Le chef du gouvernement s’appuie sur une expertise qui «a démontré que l'activité de Vencorex n'est pas viable selon tous les scénarios étudiés, y compris les plus optimistes, avec des pertes cumulées de plusieurs centaines de millions d'euros à un horizon 2032/2033».
Effet domino dans la chimie
Le Premier ministre rappelle aussi que «malgré les efforts déployés par l'administrateur judiciaire et les services de l'Etat en mobilisant le cas échéant les outils financiers publics, Vencorex n'a reçu qu'une seule offre de reprise.»
En l’occurrence, celle d’une filiale hongroise de son principal concurrent, le groupe chinois Wanhua, qui ne conserverait que 54 emplois sur les 450 de l’usine située à Pont-de-Claix (Isère).

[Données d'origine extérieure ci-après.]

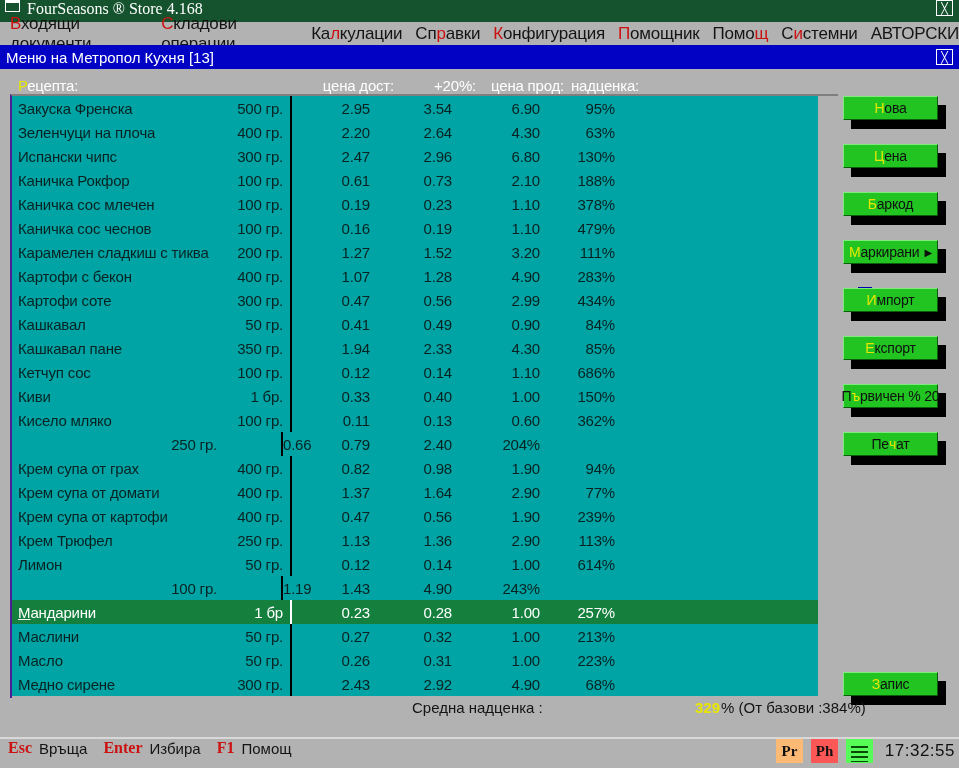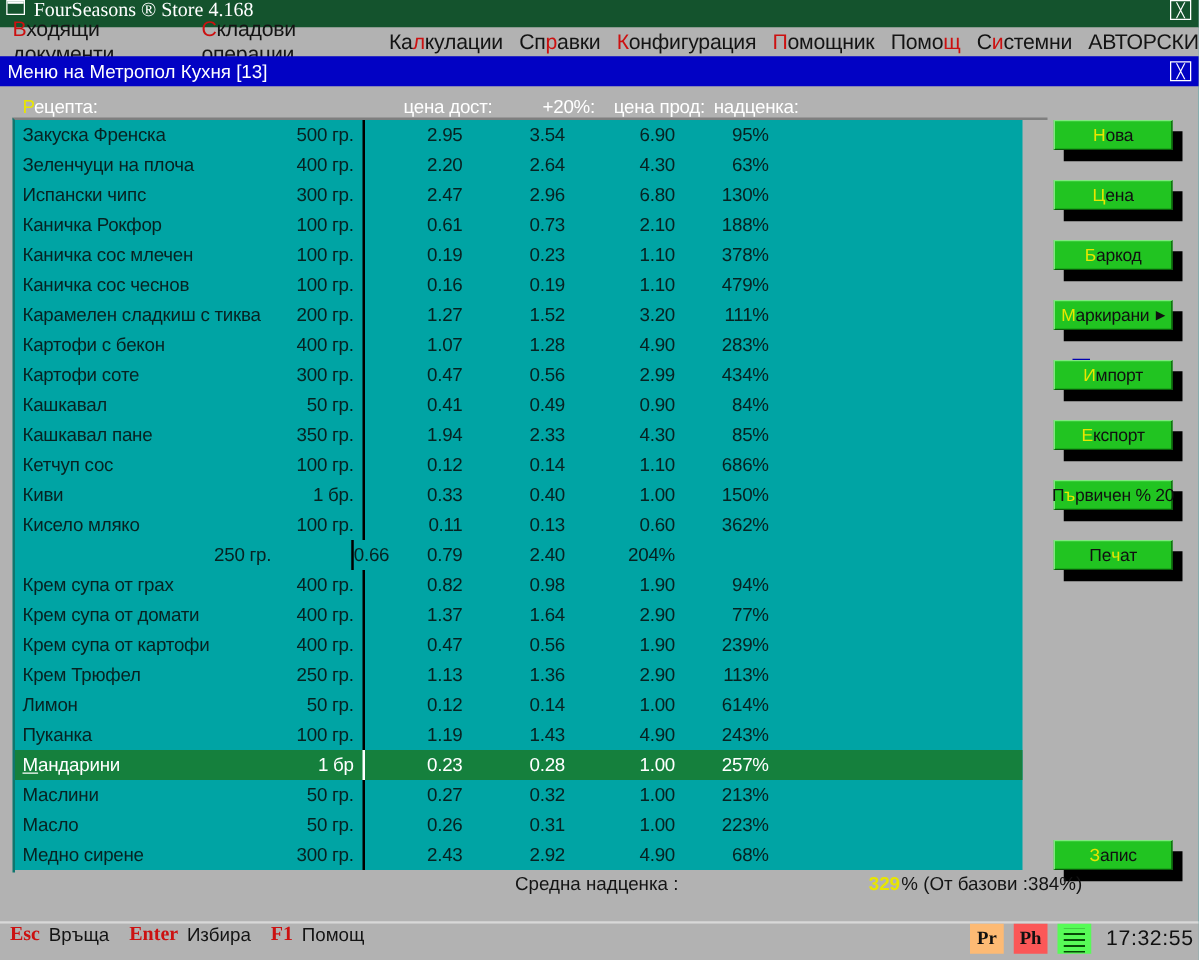--- a/index.html
+++ b/index.html
@@ -55,7 +55,7 @@
   
   .table-frame {
     position:absolute; left:10px; top:94px; width:828px; height:604px;
-    border-left:2px solid #0f766e; border-top:2px solid #7f7f7f;
+    border-left:2px solid #4c1d95; border-top:2px solid #7f7f7f;
     display:flex;
     gap:20px;
   }

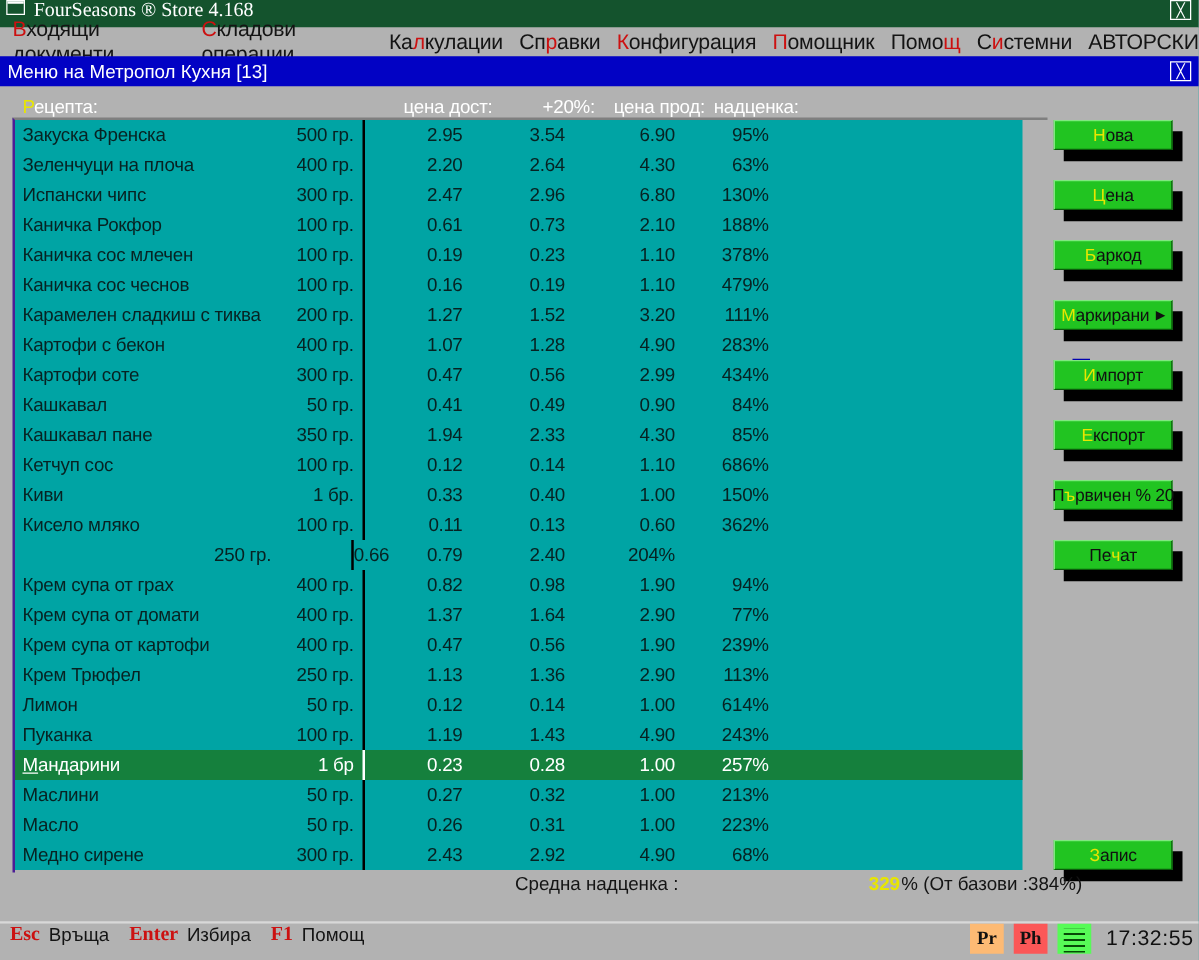--- a/index.html
+++ b/index.html
@@ -363,7 +363,6 @@
         <span></span>
       </div>
       <div class="grid-row t-row">
-        <span class="c-name">Пуканка</span>
         <span class="c-num">100 гр.</span>
         <span class="c-sep"></span>
         <span class="c-num">1.19</span>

Une missive qui s’apparente à une douche froide pour les élus isérois, voire à «une insulte» selon les propos du sénateur écologiste Guillaume Gontard.
Au-delà du sort de Vencorex, qui sera tranché par le tribunal de commerce de Lyon le 6 mars, c’est tout l’écosystème des plateformes chimiques du sud grenoblois qui vacille. Le site d’Arkema voisin a annoncé un plan de suppression de près de la moitié de ses effectifs, tandis que Framatome, dont l’usine est critique pour toute la chaîne de l’atome français, doit trouver des alternatives pour se fournir en chlore.